Write down the lines exactly as they appear, from the one that contains "по социальной таксономии:</span>" through the final line of the records, so that both ends are kept and no pictures come along.

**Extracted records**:
━━━━━━━━━━━━━━━━

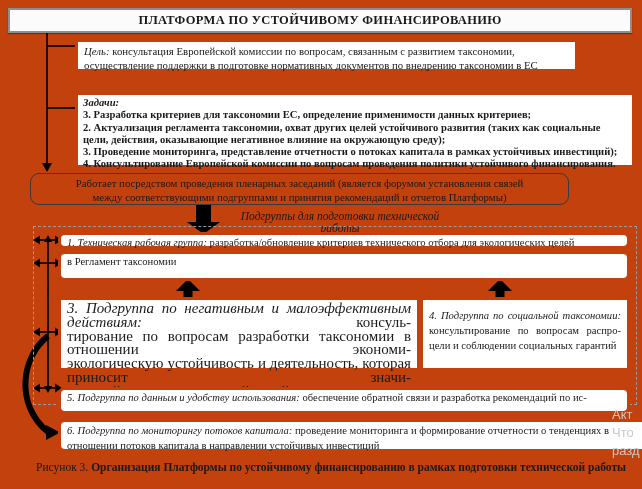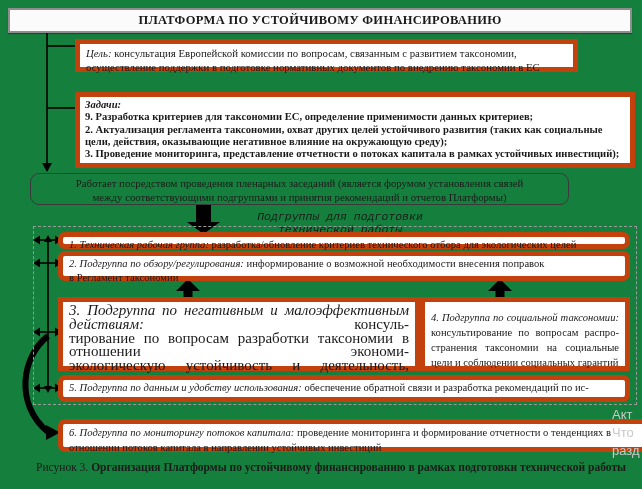--- a/index.html
+++ b/index.html
@@ -3,7 +3,7 @@
 <meta charset="utf-8">
 <style>
   html,body{margin:0;padding:0;background:#fff;}
-  .root{position:relative;width:642px;height:489px;background:#15803d;overflow:hidden;
+  .root{position:relative;width:642px;height:489px;background:#c2410c;overflow:hidden;
         font-family:"Liberation Serif","DejaVu Serif",serif;color:#1a1a1a;}
   .abs{position:absolute;box-sizing:border-box;}
   .box{border:5px solid #c2410c;background:#fff;}

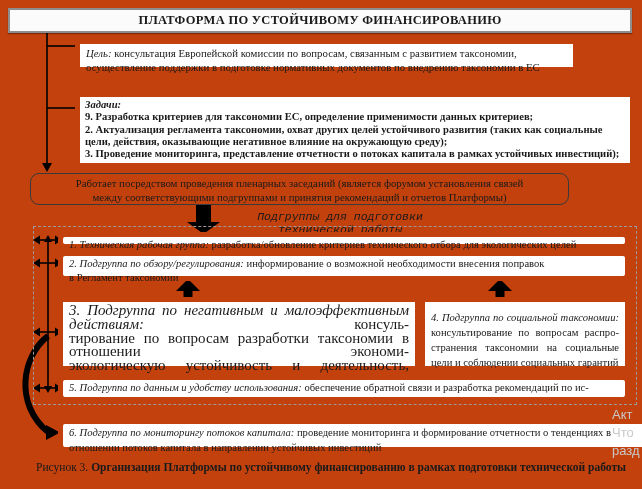--- a/index.html
+++ b/index.html
@@ -6,7 +6,7 @@
   .root{position:relative;width:642px;height:489px;background:#c2410c;overflow:hidden;
         font-family:"Liberation Serif","DejaVu Serif",serif;color:#1a1a1a;}
   .abs{position:absolute;box-sizing:border-box;}
-  .box{border:5px solid #c2410c;background:#fff;}
+  .box{border:3px solid #c2410c;background:#fff;}
   .title-box{border:2px solid #8e8e8e;box-shadow:0 1px 1px rgba(0,0,0,.35);
              background:#fbfbfb;text-align:center;font-weight:bold;font-size:12.5px;
              line-height:21px;letter-spacing:.3px;}

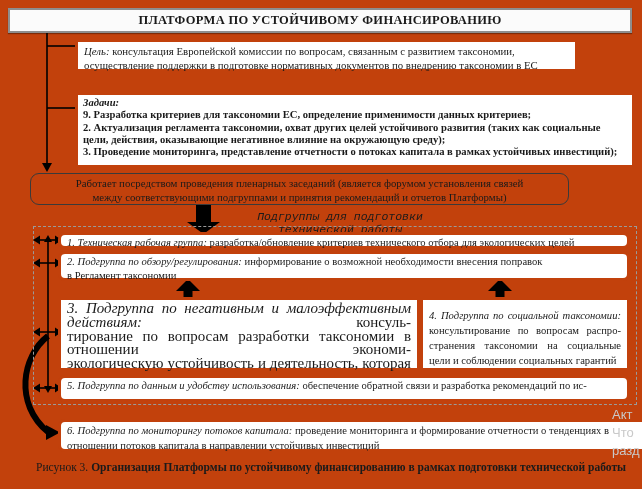--- a/index.html
+++ b/index.html
@@ -97,7 +97,7 @@
 
   <div class="abs box tasks-box" style="left:75px;top:92px;width:560px;height:76px;font-weight:bold;">
     <span class="line it">Задачи:</span>
-    <span class="line">9. Разработка критериев для таксономии ЕС, определение применимости данных критериев;</span>
+    <span class="line">3. Разработка критериев для таксономии ЕС, определение применимости данных критериев;</span>
     <span class="line">2. Актуализация регламента таксономии, охват других целей устойчивого развития (таких как социальные</span>
     <span class="line">цели, действия, оказывающие негативное влияние на окружающую среду);</span>
     <span class="line">3. Проведение мониторинга, представление отчетности о потоках капитала в рамках устойчивых инвестиций);</span>

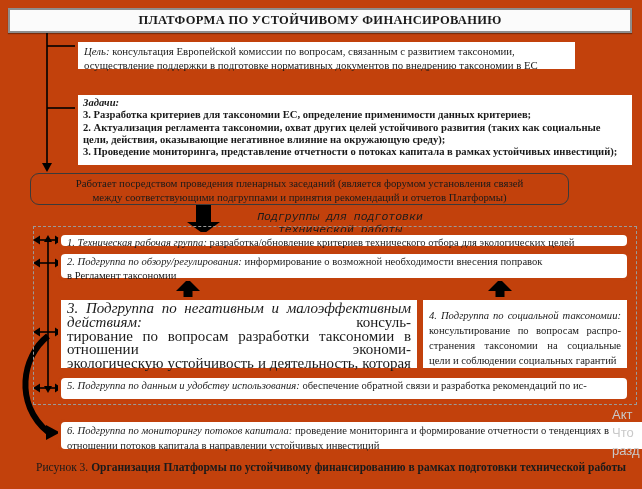--- a/index.html
+++ b/index.html
@@ -101,6 +101,7 @@
     <span class="line">2. Актуализация регламента таксономии, охват других целей устойчивого развития (таких как социальные</span>
     <span class="line">цели, действия, оказывающие негативное влияние на окружающую среду);</span>
     <span class="line">3. Проведение мониторинга, представление отчетности о потоках капитала в рамках устойчивых инвестиций);</span>
+    <span class="line">4. Консультирование Европейской комиссии по вопросам проведения политики устойчивого финансирования.</span>
   </div>
 
   <div class="abs plenary-box" style="left:30px;top:173px;width:539px;height:32px;">

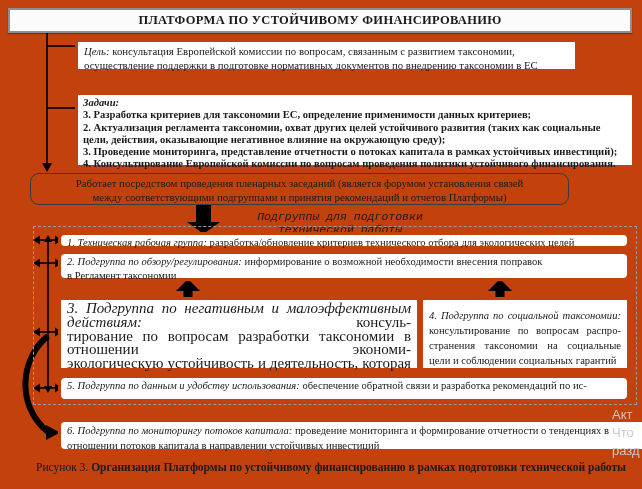--- a/index.html
+++ b/index.html
@@ -109,7 +109,7 @@
     <span class="line">между соответствующими подгруппами и принятия рекомендаций и отчетов Платформы)</span>
   </div>
 
-  <div class="abs sub-label" style="left:225px;top:210px;width:230px;font-family:Liberation Mono, monospace;">Подгруппы для подготовки технической работы</div>
+  <div class="abs sub-label" style="left:225px;top:210px;width:230px;">Подгруппы для подготовки технической работы</div>
 
   <div class="abs dashed" style="left:33px;top:226px;width:604px;height:179px;"></div>
 

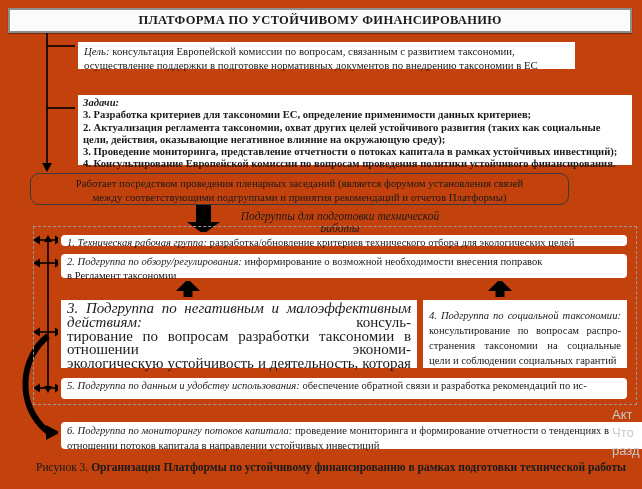--- a/index.html
+++ b/index.html
@@ -118,7 +118,6 @@
   </div>
 
   <div class="abs box sg" style="left:58px;top:251px;width:572px;height:30px;">
-    <span class="line"><span class="it">2. Подгруппа по обзору/регулирования:</span><span> информирование о возможной необходимости внесения поправок</span></span>
     <span class="line">в Регламент таксономии</span>
   </div>
 

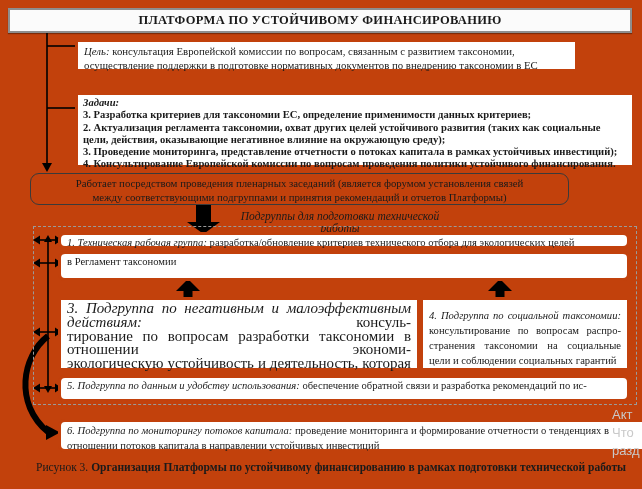--- a/index.html
+++ b/index.html
@@ -131,7 +131,6 @@
   <div class="abs box sg4" style="left:420px;top:297px;width:210px;height:74px;">
     <span class="jl it">4. Подгруппа по социальной таксономии:</span>
     <span class="jl">консультирование по вопросам распро-</span>
-    <span class="jl">странения таксономии на социальные</span>
     <span class="line">цели и соблюдении социальных гарантий</span>
   </div>
 

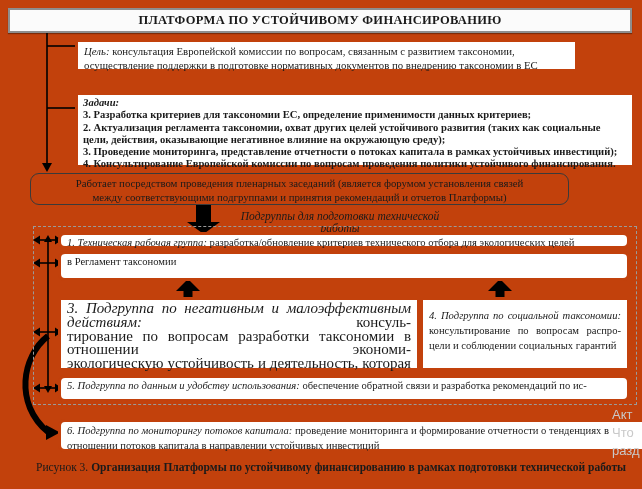--- a/index.html
+++ b/index.html
@@ -134,7 +134,7 @@
     <span class="line">цели и соблюдении социальных гарантий</span>
   </div>
 
-  <div class="abs box sg" style="left:58px;top:375px;width:572px;height:27px;">
+  <div class="abs box sg" style="left:58px;top:387px;width:572px;height:27px;">
     <span class="line"><span class="it">5. Подгруппа по данным и удобству использования:</span><span> обеспечение обратной связи и разработка рекомендаций по ис-</span></span>
   </div>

━━━━━━━━━━━━━━━━

**Response for this exercise**:
     <span class="jl it">4. Подгруппа по социальной таксономии:</span>
     <span class="jl">консультирование по вопросам распро-</span>
-    <span class="jl">странения таксономии на социальные</span>
     <span class="line">цели и соблюдении социальных гарантий</span>
   </div>
 

--- a/index.html
+++ b/index.html
@@ -134,7 +134,7 @@
     <span class="line">цели и соблюдении социальных гарантий</span>
   </div>
 
-  <div class="abs box sg" style="left:58px;top:375px;width:572px;height:27px;">
+  <div class="abs box sg" style="left:58px;top:387px;width:572px;height:27px;">
     <span class="line"><span class="it">5. Подгруппа по данным и удобству использования:</span><span> обеспечение обратной связи и разработка рекомендаций по ис-</span></span>
   </div>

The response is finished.